Supplied information: Begin

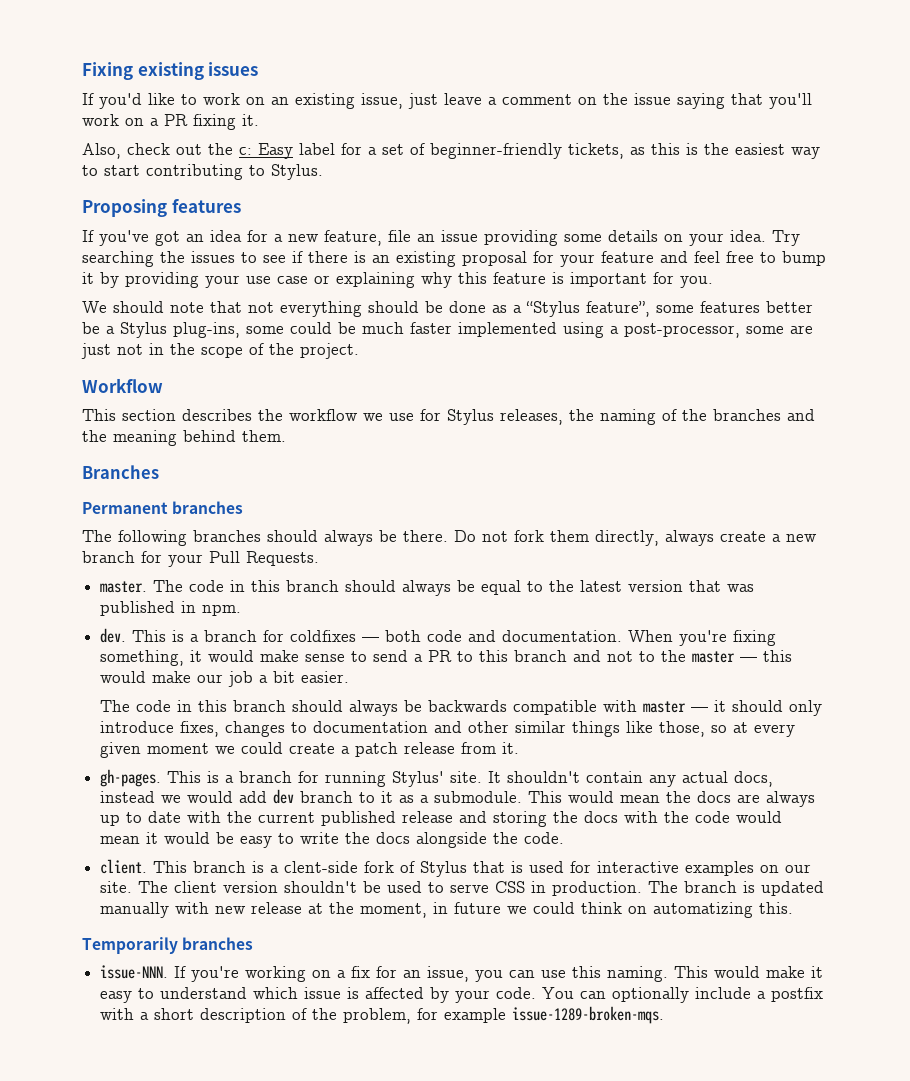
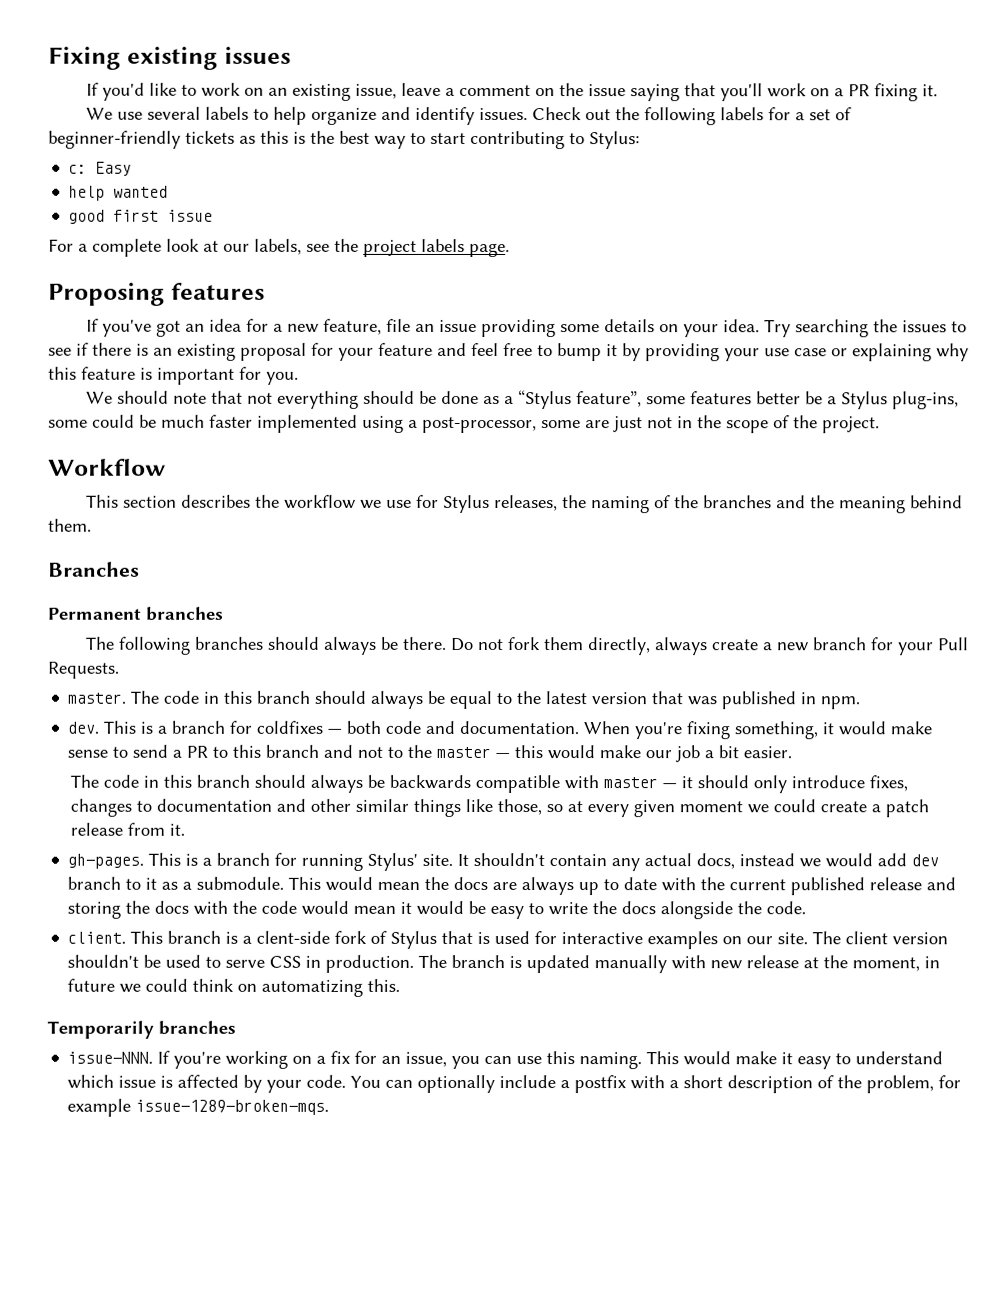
[408,93,438,109] just -> (398, 91) none
[82,143,335,159] Also, check out the c: Easy label -> [86,106,765,126] We use several labels to help organize and identify issues. Check out the following labels
[568,143,624,159] tickets, -> [185,130,235,144] tickets
[735,143,785,155] easiest -> [339,130,370,144] best
[271,164,323,180] Stylus. -> [589,131,640,150] [68,161,133,176] [68,185,169,201] [68,209,214,224] [48,238,510,258] Stylus: // c: Easy // help wanted // good first issue // For a complete look at our labels, see the project labels page.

Supplied information: End

Action item:
In the entries above, count each line containing the word "labels" and reply with only the count.

Task solution:
2